**TASK**
I need the number of lines in the following entries that hold the word "flex", and no other text.
* * * * * * *
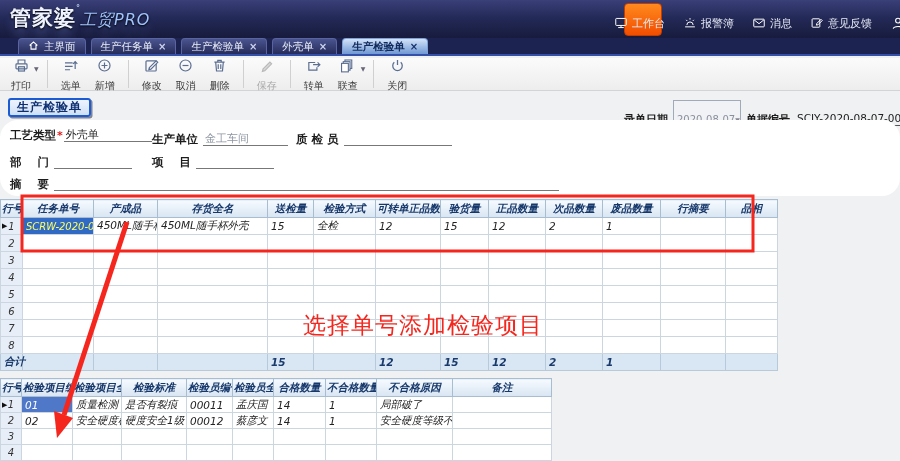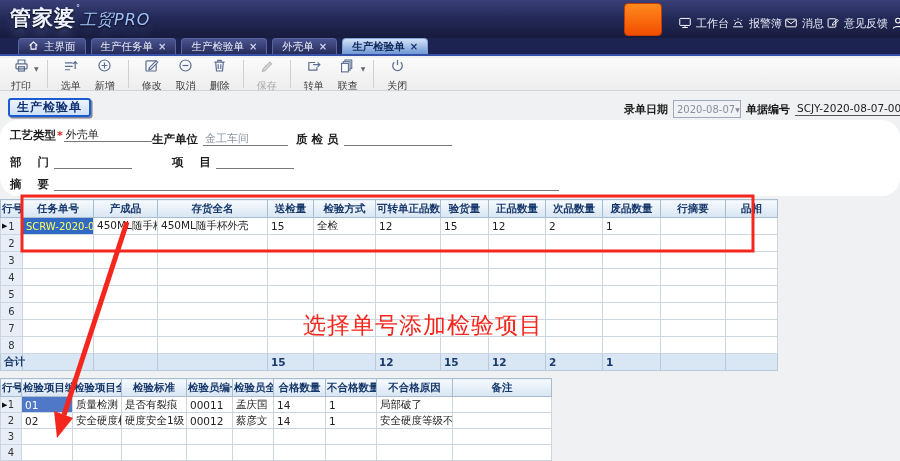--- a/index.html
+++ b/index.html
@@ -14,21 +14,21 @@
     text-shadow:0 1px 2px #000, 0 10px 8px rgba(140,170,255,.22); }
   .logo-tm { font-size:8px; color:#cfe0ff; vertical-align:top; }
   .logo-sub { font-size:16px; font-style:italic; font-weight:normal; color:#9fc4ff;
     letter-spacing:1px; text-shadow:0 1px 2px #000, 0 10px 8px rgba(140,170,255,.2); }
   .app-badge { position:absolute; left:624px; top:3px; width:38px; height:33px; border-radius:4px;
     background:linear-gradient(180deg,#ff8a1e,#f24d00); border:1px solid #c33c00;
     display:flex; flex-direction:column; align-items:center; justify-content:center; color:#fff; cursor:pointer; }
   .app-badge .qr { font-size:11px; font-weight:bold; line-height:11px; }
   .app-badge .t1 { font-size:7px; line-height:8px;margin-top:48px; }
   .app-badge .t2 { font-size:6px; line-height:7px; color:#ffe9c9; }
-  .topnav { position:absolute; right:8px; top:0; height:46px; display:flex; align-items:center; gap:2px; }
+  .topnav { position:absolute; right:8px; top:0; height:46px; display:flex; align-items:center; gap:18px; }
   .navitem { display:flex; align-items:center; gap:4px; color:#e8ecf8; font-size:11px; cursor:pointer; white-space:nowrap; }
   .navitem svg { display:block; }
   .nav-partial { width:10px; height:16px; overflow:hidden; margin-right:-8px; }
 
   
   .tabbar { position:absolute; left:0; top:38px; width:900px; height:18px; background:#1d2350;
     border-bottom:2px solid #3450a8; display:flex; align-items:flex-end; padding-left:18px; gap:5px; }
   .tab { height:16px; display:flex; align-items:center; gap:5px; padding:0 9px;
     background:linear-gradient(180deg,#4a548f,#262c5a); border:1px solid #5a64a0; border-bottom:none;
     border-radius:4px 4px 0 0; color:#e8ecf8; font-size:10.5px; cursor:pointer; white-space:nowrap; }
@@ -47,35 +47,35 @@
   .tdrop { font-size:6px; color:#667; margin:-12px 2px 0 -4px; cursor:pointer; }
   .tsep { width:1px; height:28px; background:#d0d0d0; margin:0 6px; }
 
   
   .doc-title { position:absolute; left:8px; top:98px; height:19px; padding:0 7px;
     display:flex; align-items:center; border:2px solid #1b5cd5; border-radius:3px;
     background:linear-gradient(180deg,#eef4ff,#cfe0f5); box-shadow:1.5px 1.5px 0 rgba(40,40,60,.55);
     font-size:12px; font-weight:bold; color:#0d2f70; letter-spacing:1px; }
   .daterow { position:absolute; left:624px; top:100px; display:flex; align-items:center; gap:5px; white-space:nowrap; }
   .flabel { font-size:11px; font-weight:bold; color:#1c1c1c; }
-  .datebox { width:68px; height:16px; border:1px solid #a0aab8; background:#f0f2f5; padding:8px 3px;
+  .datebox { width:68px; height:16px; border:1px solid #a0aab8; background:#f0f2f5; padding:18px 3px;
     display:flex; align-items:center; justify-content:space-between; font-size:10px; color:#8a909c; cursor:pointer; }
   .datebox .dd { font-size:6px; color:#889; }
   .docno { font-size:10.5px; color:#222; border-bottom:1px solid #555; padding:0 2px 1px 2px; min-width:128px; }
 
   
   .formarea { position:absolute; left:0; top:120px; width:900px; height:76px; background:#fff;border-radius:18px; }
   .fitem { position:absolute; display:flex; align-items:flex-end; white-space:pre; }
   .flbl { font-size:11.5px; font-weight:bold; color:#1c1c1c; line-height:14px; }
   .req { color:#e02020; font-size:11px; font-weight:bold; margin:0 1px; }
   .fval { border-bottom:1px solid #777; height:15px; font-size:11px; color:#222; padding:0 2px; }
   .fval.grey { color:#8f96a4; }
 
   
-  table.grid { border-collapse:collapse; table-layout:fixed; background:#737373; }
+  table.grid { border-collapse:collapse; table-layout:fixed; background:#737373;font-style:italic; }
   .grid th, .grid td { border:1px solid #ccd6e0; overflow:hidden; white-space:nowrap; }
   .grid th { background:linear-gradient(180deg,#f6faff,#d8e5f2); border-color:#a9bdd0;
     font-size:10.5px; font-weight:bold; color:#17386b; height:18px; text-align:center; padding:0 1px; }
   .grid td { height:17px; font-size:10.5px; color:#222; padding:0 3px; text-align:left; background:#fff; }
   .grid td.rownum { background:#e7eef7; text-align:center; color:#333; font-size:10px; position:relative; }
   .grid td.rownum .marker { position:absolute; left:1px; top:4px; font-size:7px; color:#111; }
   .sel-main { background:#316ac5 !important; color:#ffff5e !important; font-size:10px !important; }
   .sel-sub  { background:#4f79c8 !important; color:#ffffff !important; }
   tr.total td { background:#d9e7f5; font-weight:bold; color:#1a3a6b; border-color:#b8c9da; }
   .main-grid { position:absolute; left:0; top:199px; width:778px; }
@@ -267,21 +267,21 @@
     </div>
     <div class="fitem" style="left:152px; top:7px;">
       <span class="flbl">生产单位</span>&nbsp;<span class="fval grey" style="width:85px;">金工车间</span>
     </div>
     <div class="fitem" style="left:10px; top:30px;">
       <span class="flbl">部    门</span>&nbsp;<span class="fval" style="width:78px;"></span>
     </div>
     <div class="fitem" style="left:296px; top:7px;">
       <span class="flbl">质 检 员</span>&nbsp;<span class="fval" style="width:108px;"></span>
     </div>
-    <div class="fitem" style="left:152px; top:30px;margin-left:20px;">
+    <div class="fitem" style="left:152px; top:30px;">
       <span class="flbl">项    目</span>&nbsp;<span class="fval" style="width:78px;"></span>
     </div>
     <div class="fitem" style="left:10px; top:52px;">
       <span class="flbl">摘    要</span>&nbsp;<span class="fval" style="width:505px;"></span>
     </div>
   </div>
 
   <table class="grid main-grid">
     <colgroup>
       <col style="width:22px">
* * * * * * *
**FINAL ANSWER**
10